Oggi si parla tanto di Covid e nel judo abbiamo visto che al Campionato Italiano Junior FIJLKAM organizzato a Ostia il 17 e 18 ottobre, la prima competizione dopo il lockdown, non hanno potuto partecipare due squadre a causa della positività di alcuni loro atleti e stessa sorte è capitata la settimana successiva alla Nazionale Italiana di judo FIJLKAM al Grand Prix in Ungheria, in seguito a Kenny Komi Bedel (-81 kg) agli Europei Junior (a causa della quarantena preventiva), alla 17enne Veronica Toniolo (-57 kg), bronzo agli Europei Junior, alla sua prima convocazione agli Europei Senior a Praga, e all’arbitro internazionale Roberta Chyurlia .
Si parla se sia giusto fare le gare o meno ma sentiamo ora una testimonianza diretta colpita proprio da questo virus.
Con noi c’è Riccardo Caldarelli, maestro di 7° dan di judo e componente della commissione nazionale insegnanti tecnici FIJLKAM, oltre ad aver avuto un passato agonistico a livello internazionale purtroppo interrotto prematuramente da un grave infortunio.

Ciao Riccardo, innanzitutto grazie di aver accettato questa intervista.
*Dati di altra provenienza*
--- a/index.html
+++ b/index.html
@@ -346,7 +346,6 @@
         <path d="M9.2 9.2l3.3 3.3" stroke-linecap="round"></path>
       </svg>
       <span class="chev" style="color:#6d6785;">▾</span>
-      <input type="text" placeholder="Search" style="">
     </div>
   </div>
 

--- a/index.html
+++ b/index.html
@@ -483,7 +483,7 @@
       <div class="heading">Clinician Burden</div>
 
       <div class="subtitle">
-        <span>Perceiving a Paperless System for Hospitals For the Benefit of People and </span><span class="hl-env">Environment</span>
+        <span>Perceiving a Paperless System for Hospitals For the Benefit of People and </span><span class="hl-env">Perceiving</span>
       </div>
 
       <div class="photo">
Ci vuoi raccontare la tua esperienza, purtroppo diretta, col Covid?

RC: Buongiorno a tutti, purtroppo sì ma mi ritengo fortunato ad essere qui a parlare con voi.
Tutto è successo una sera mentre ero al telefono con mio figlio, si era accorto che non riuscivo a respirare bene e a fare delle lunghe inspirazioni, m’ingozzavo da solo con la tosse. Data la sua preoccupazione, ha chiamato l’ambulanza e tempo quindici minuti mi hanno trasportato all’ospedale.
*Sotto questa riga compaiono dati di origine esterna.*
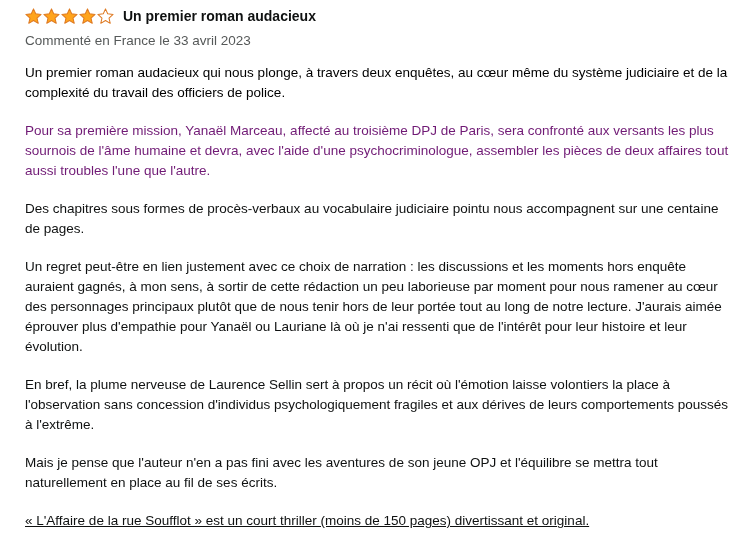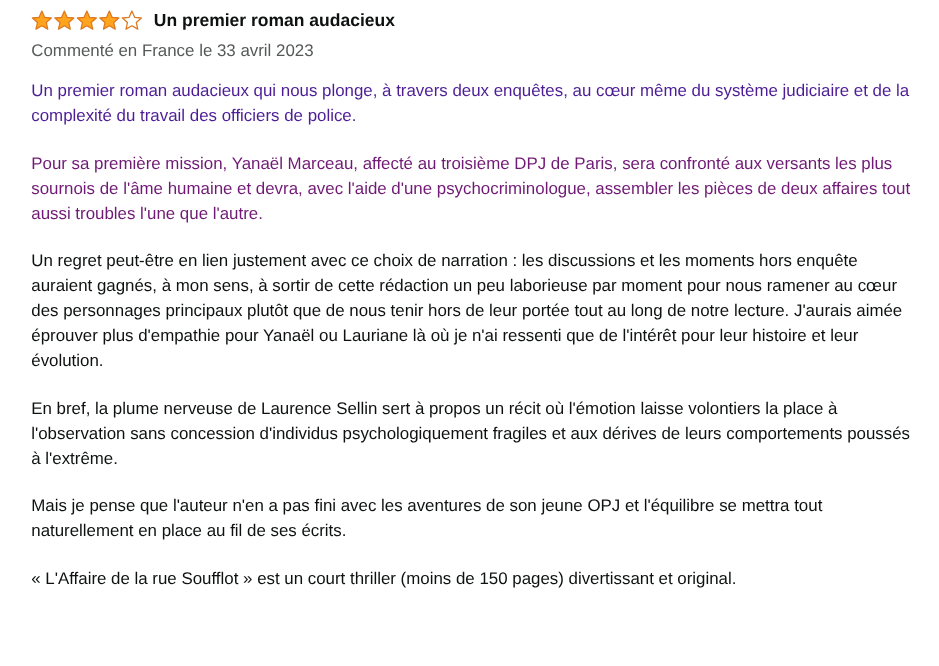--- a/index.html
+++ b/index.html
@@ -98,7 +98,7 @@
   <div class="review-date" style="color: rgb(86, 89, 89);">Commenté en France le 33 avril 2023</div>
 
   <div class="review-body">
-    <p style="color: #4c1d95;">Un premier roman audacieux qui nous plonge, à travers deux enquêtes, au cœur même du système judiciaire et de la complexité du travail des officiers de police.</p>
+    <p style="color: #000000;">Un premier roman audacieux qui nous plonge, à travers deux enquêtes, au cœur même du système judiciaire et de la complexité du travail des officiers de police.</p>
     <p style="color: #701a75;">Pour sa première mission, Yanaël Marceau, affecté au troisième DPJ de Paris, sera confronté aux versants les plus sournois de l'âme humaine et devra, avec l'aide d'une psychocriminologue, assembler les pièces de deux affaires tout aussi troubles l'une que l'autre.</p>
     <p style="color: rgb(15, 17, 17);">Un regret peut-être en lien justement avec ce choix de narration : les discussions et les moments hors enquête auraient gagnés, à mon sens, à sortir de cette rédaction un peu laborieuse par moment pour nous ramener au cœur des personnages principaux plutôt que de nous tenir hors de leur portée tout au long de notre lecture. J'aurais aimée éprouver plus d'empathie pour Yanaël ou Lauriane là où je n'ai ressenti que de l'intérêt pour leur histoire et leur évolution.</p>
     <p style="color: rgb(15, 17, 17);">En bref, la plume nerveuse de Laurence Sellin sert à propos un récit où l'émotion laisse volontiers la place à l'observation sans concession d'individus psychologiquement fragiles et aux dérives de leurs comportements poussés à l'extrême.</p>

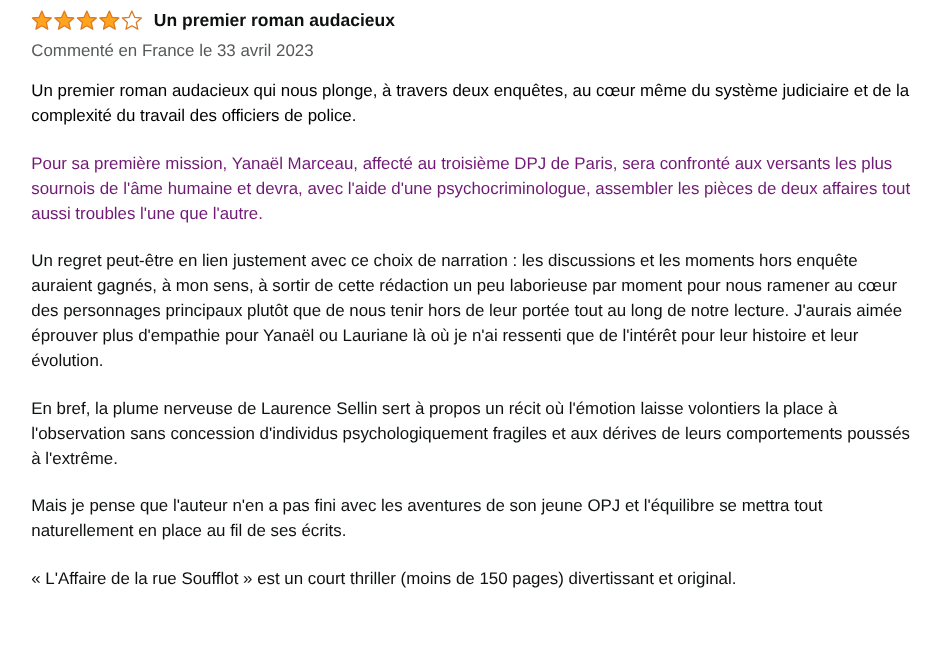--- a/index.html
+++ b/index.html
@@ -100,6 +100,7 @@
   <div class="review-body">
     <p style="color: #000000;">Un premier roman audacieux qui nous plonge, à travers deux enquêtes, au cœur même du système judiciaire et de la complexité du travail des officiers de police.</p>
     <p style="color: #701a75;">Pour sa première mission, Yanaël Marceau, affecté au troisième DPJ de Paris, sera confronté aux versants les plus sournois de l'âme humaine et devra, avec l'aide d'une psychocriminologue, assembler les pièces de deux affaires tout aussi troubles l'une que l'autre.</p>
+    <p style="color: rgb(15, 17, 17);">Des chapitres sous formes de procès-verbaux au vocabulaire judiciaire pointu nous accompagnent sur une centaine de pages.</p>
     <p style="color: rgb(15, 17, 17);">Un regret peut-être en lien justement avec ce choix de narration : les discussions et les moments hors enquête auraient gagnés, à mon sens, à sortir de cette rédaction un peu laborieuse par moment pour nous ramener au cœur des personnages principaux plutôt que de nous tenir hors de leur portée tout au long de notre lecture. J'aurais aimée éprouver plus d'empathie pour Yanaël ou Lauriane là où je n'ai ressenti que de l'intérêt pour leur histoire et leur évolution.</p>
     <p style="color: rgb(15, 17, 17);">En bref, la plume nerveuse de Laurence Sellin sert à propos un récit où l'émotion laisse volontiers la place à l'observation sans concession d'individus psychologiquement fragiles et aux dérives de leurs comportements poussés à l'extrême.</p>
     <p style="color: rgb(15, 17, 17);">Mais je pense que l'auteur n'en a pas fini avec les aventures de son jeune OPJ et l'équilibre se mettra tout naturellement en place au fil de ses écrits.</p>

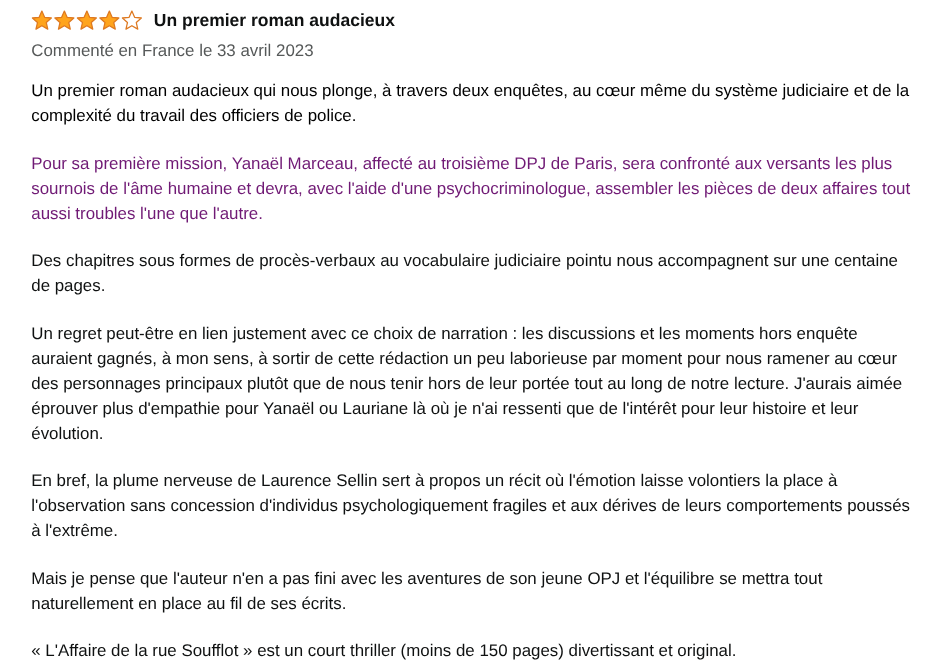--- a/index.html
+++ b/index.html
@@ -57,6 +57,7 @@
   }
   .review-body p:last-child {
     margin-bottom: 6px;
+    text-decoration: underline;
   }
 </style>
 </head>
Venivo già da più di una settimana di febbre piuttosto alta ma considerato un normale decorso dai medici, curato con la tachipirina, a causa di una persona nella palestra di judo risultata poi positiva per un contagio in ufficio, nonostante il rispetto meticoloso di tutte le procedure. Su 18 persone siamo risultati 12 positivi e io ho avuto la peggio.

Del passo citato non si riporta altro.